Более того, Сталин был уверен в наличии связей между «шахтинцами» и заграницей, а потому и заявлял: «Мы имеем здесь дело с экономической интервенцией западноевропейских антисоветских капиталистических организаций в дела нашей промышленности». Ну а раз так, то партия должна быть готова к тому, «что международный капитал будет нам устраивать и впредь всякие пакости, все равно, будет ли это шахтинское дело или что-нибудь другое, подобное ему».
Если говорить о повороте Сталина влево, то нельзя не признать, что он сыграл весьма отрицательную роль на его отношениях с так называемыми спецами. Те прекрасно понимали, что форсированное и мало чем подкрепленное развитие промышленности могло привести к хозяйственному краху и высказывали вполне понятные сомнения с чисто экономических позиций.
Однако Сталин слышал во всех этих возражениях только то, что хотел слышать: возражения «бывших», не желавших строить никакой социализм. Да и зачем ему было прислушиваться к мнению людей, которые, по его выражению, воняли как хорьки. «А чтобы вонь всех этих специалистов, и военных, и штатских, — говорил он, — не заражала и не отравляла партию, нужно их держать на приличном от себя расстоянии». И это говорил не ненавидевший интеллигенцию люмпен, а руководитель огромной страны, которой предстояло строить целые отрасли индустрии и развивать передовую науку.
Впрочем, так думали и многие другие руководители, для которых никогда не было секретом, что творческая интеллигенция не любила советскую власть и мечтала о возвращении старого порядка.
И еще бы ей не мечтать! Если средний рабочий в 1917 году получал около 50 рублей, а мясо при проклятом царизме стоило 30 копеек за килограмм, хлеб — пять копеек, то... о чем говорить! Что же касается самого вождя мирового пролетариата, то всего на восьмирублевое пособие в ссылке он имел в своем распоряжении полдома, хороший стол, стирку и починку белья и при этом еще считалось, что он дорого платит.
Так что же было говорить об инженерах, техниках и всех тех, кого Сталин считал «хорьками»? Помимо всего прочего, всех этих людей ценили, так чего же им было не мечтать о возврате к нормальной жизни?
Потому с такой злостью и говорил о событиях в Донбассе Томский: «Мое мнение таково, что не мешало бы еще полдюжины коммунистов посадить». Впрочем, жизнь возьмет свое, и Сталин будет недолго фрондировать. Как только он убедится, что без специалистов не будет никакого Днепрогэса и Комсомольска, он изменит, нет, не мнение, а отношение к ним.

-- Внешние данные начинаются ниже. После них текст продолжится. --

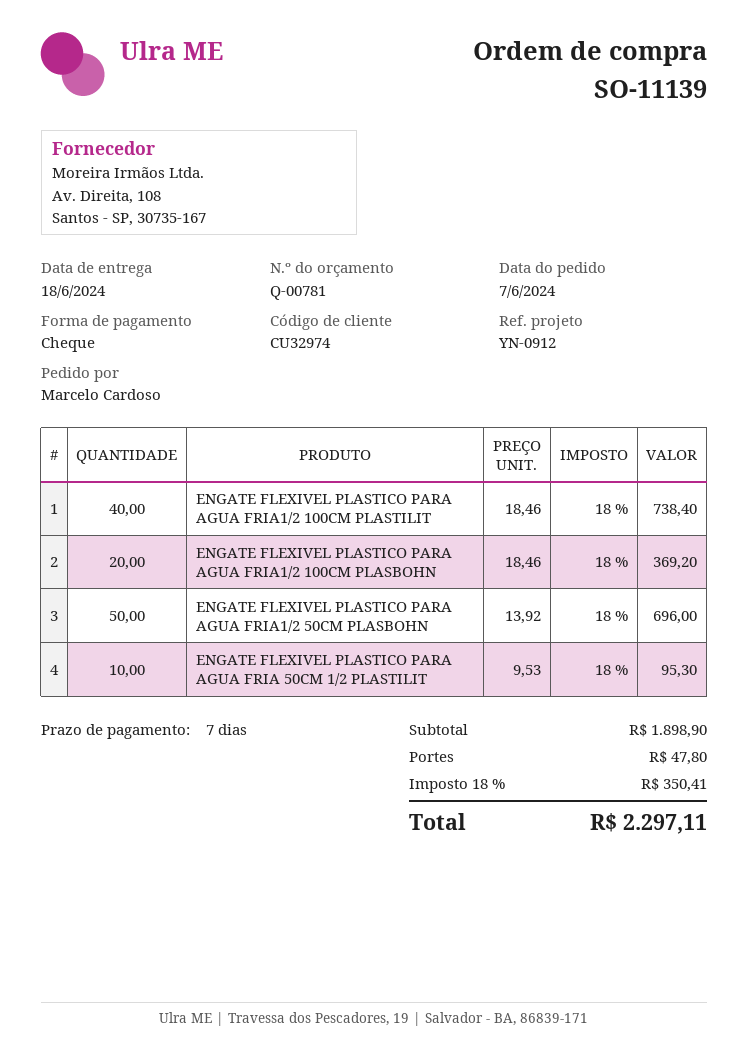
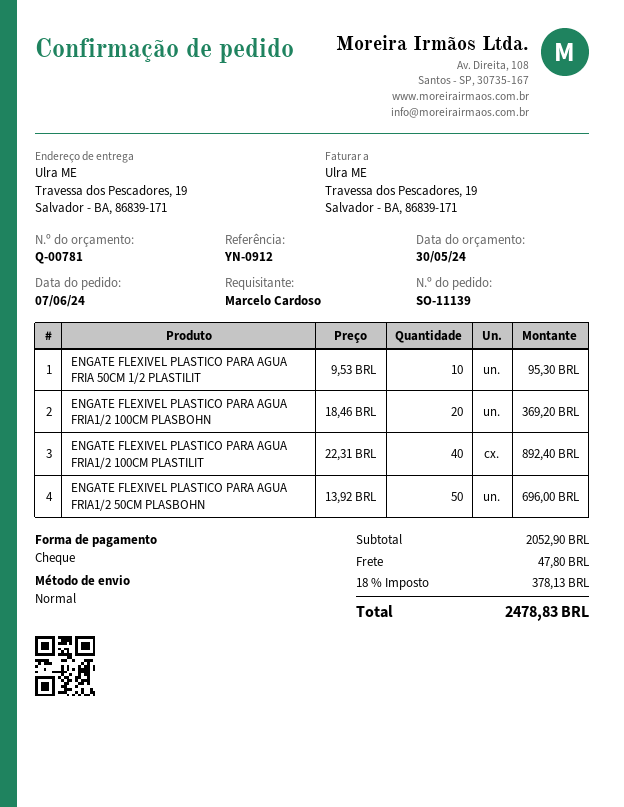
ENGATE FLEXIVEL PLASTICO PARA AGUA FRIA1/2 100CM PLASTILIT: 40 x 18.46 = 738.40 -> 40 x 22.31 = 892.40
subtotal: 1898.90 -> 2052.90
tax: 18% = 350.41 -> 18% = 378.13
total: 2297.11 -> 2478.83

Но все это будет позже, а пока Сталин как ни в чем не бывало заявил о том, что «люди, думающие превратить чрезвычайные меры в постоянный и длительный курс нашей партии, — опасные люди, ибо они играют с огнем и создают угрозу для смычки». И тут же, верный себе, оставил лазейку, заметив, что зарекаться от применения «комбедовских» мер в деревне в обозримом будущем не следует.
В целом же июльский пленум ЦК прошел довольно вяло. Никто не хотел обострять отношения. Бухарин снова показал свою политическую и экономическую незрелость. Он оправдывал чрезвычайные меры и не хотел только того, чтобы они вошли в систему.
А вот сам Сталин на пленуме совершил весьма серьезную ошибку. Рассказывая делегатам об отношении к крестьянам, он откровенно поведал о намерении партии продолжать обирать деревню. «Эти переплаты и недополучения, — заявил он в дискуссии по поводу ножниц цен, — составляют сверхналог на крестьянство, нечто вроде «дани», добавочный налог в пользу индустриализации, который мы должны обязательно уничтожить, но который мы уничтожить не можем теперь же, если не думаем подорвать нашу индустрию...»
Бухарин не поверил своим ушам, поскольку Сталин в эту минуту повторял почти слово в слово главного теоретика Троцкого — Преображенского, которого сам же Николай Иванович разбил, как ему тогда казалось, в пух и прах. Но теперь, когда «неотроцкист» Сталин заговорил на языке классических троцкистов, до него наконец-то начало доходить, как он ошибался.